Em entrevista ao Motorsport.com, Albuquerque admitiu que com a redução de potência e aumento de peso, as sensações no carro ficaram muito piores e que uma diminuição da performance pode-se tornar até mais perigosa:
“Como piloto LMP2, não queremos ser mais penalizados. as sensações do carro já são más, especialmente em stints longos. É frustrante e é quase impossível trabalhar com o carro, porque quando o carro está fora da janela ideal de apoio aerodinâmico, há muito pouco que se possa fazer quanto à afinação.“
“E depois, quando formos para o Bahrein com o kit aerodinâmico de Le Mans, com temperaturas super elevadas… Não sei como poderemos conduzir lá assim. Em Spa com 20-25 graus de temperatura de pista, já temos pouca aderência, por isso, quando chegarmos ao Bahrein, vai ser muito pior. E isto é do ponto de vista de um piloto profissional, nem sequer de um gentleman driver”.

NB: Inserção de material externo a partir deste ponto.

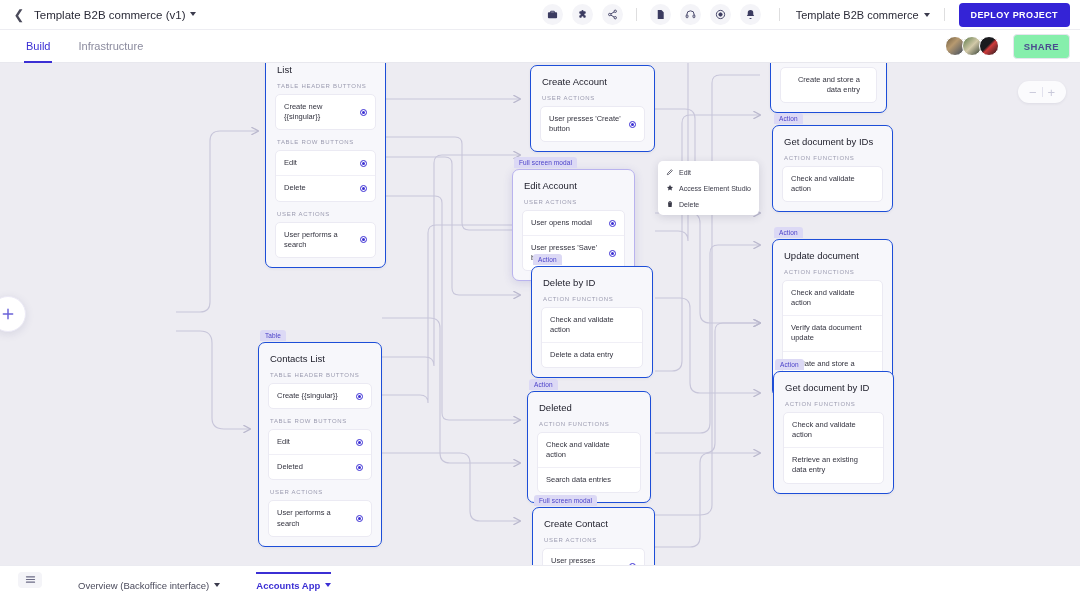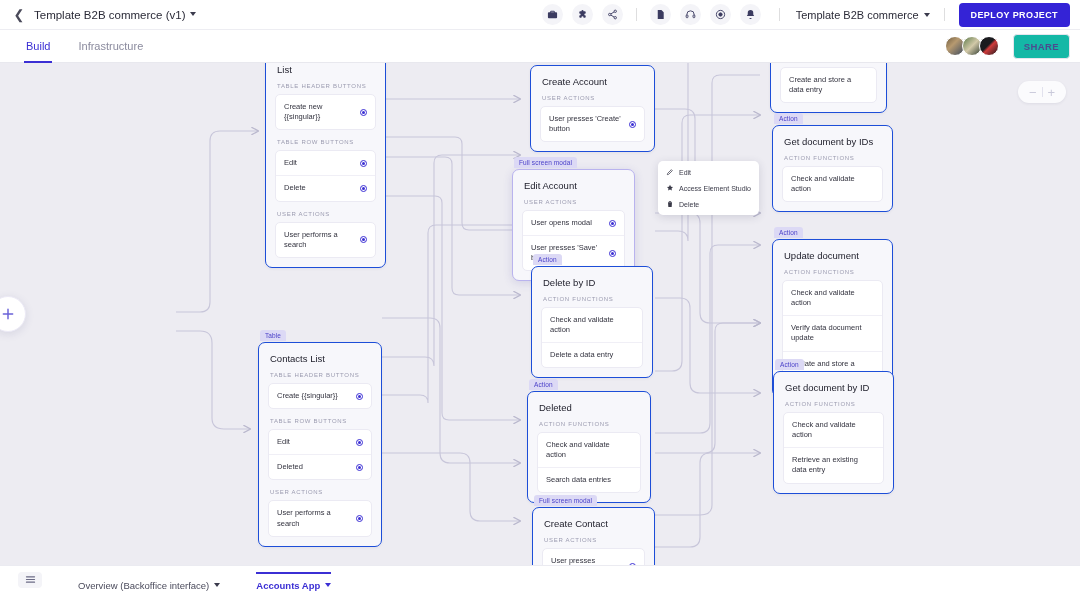--- a/index.html
+++ b/index.html
@@ -51,21 +51,21 @@
   .tab { font-size: 11px; color: #8b8b9e; padding: 0 2px; margin-left: 24px;
     height: 33px; line-height: 33px; cursor: pointer; }
   .tab.active { color: #3b2fd4; box-shadow: inset 0 -2px 0 #3b2fd4; }
   .tabbar-right { margin-left: auto; display: flex; align-items: center; gap: 2px; margin-right: 10px; }
   .avatar { width: 20px; height: 20px; border-radius: 50%; border: 1.5px solid #fff;
     margin-left: -5px; background-size: cover; }
   .av1 { background: linear-gradient(135deg,#6f5c3f 0%, #b79a70 40%, #3c4a5e 100%); }
   .av2 { background: linear-gradient(135deg,#5c7a4a 0%, #d2c9a8 50%, #2f3b30 100%); }
   .av3 { background: linear-gradient(135deg,#1b1b1f 0%, #1b1b1f 45%, #d13b3b 55%, #1b1b1f 100%); }
   .share-btn { font-size: 9.5px; color: #4b4b8f; font-weight: bold; letter-spacing: .4px;
-    padding: 6px 10px; border-radius: 4px; background: #14b8a6; border: 1px solid #e6e6ee;
+    padding: 6px 10px; border-radius: 4px; background: #86efac; border: 1px solid #e6e6ee;
     margin-left: 12px; cursor: pointer; }
 
   
   .canvas {
     position: absolute; top: 63px; left: 0; width: 1080px; height: 502px;
     background: #edecf2; overflow: hidden;
   }
   .edges { position: absolute; inset: 0; width: 1080px; height: 502px; }
 
   
@@ -425,21 +425,21 @@
           <div class="row">
             <span class="txt">User presses 'Create' button</span>
             <span class="dot"></span>
           </div>
         </div>
       </div>
     </div>
 
     <div class="node" style="left:770px; top:-36px; width:117px;">
       <div class="card">
-        <div class="grp" style="margin-top:30px;">
+        <div class="grp" style="margin-top:30px;text-align:right;">
           <div class="row">
             <span class="txt">Create and store a data entry</span>
           </div>
         </div>
       </div>
     </div>
 
     <div class="node" style="left:772px; top:44px; width:121px;">
       <div class="badge">Action</div>
       <div class="card">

Para o piloto português a solução tem de ser o aumento de performance dos LMH e não nova redução nos LMP2:
“Concordo com a Toyota quando dizem que precisamos de aumentar a diferença entre os Hypercar e os LMP2”, disse ele. “Mas penso que eles precisam de se concentrar agora em tornar o Hypercar mais rápido. Deveriam retirar algum peso. Eles estavam com dificuldades no segundo sector, que tem mais curvas. O seu carro é demasiado pesado, basta torná-los mais leves.”
“A Alpine… mudaram para um LMP1 e são mais lentos do que eram no ano passado com um LMP2! Penso que muito pode acontecer entre agora e Agosto [quando as 24 Horas de Le Mans terão lugar]. Mas o plano no papel é uma coisa e a vida real é outra. O ACO só precisa de ouvir os pilotos, equipas e engenheiros de ambos os lados, porque não queremos lutar contra os Toyotas. Os LMP2 já são muito competitivos”!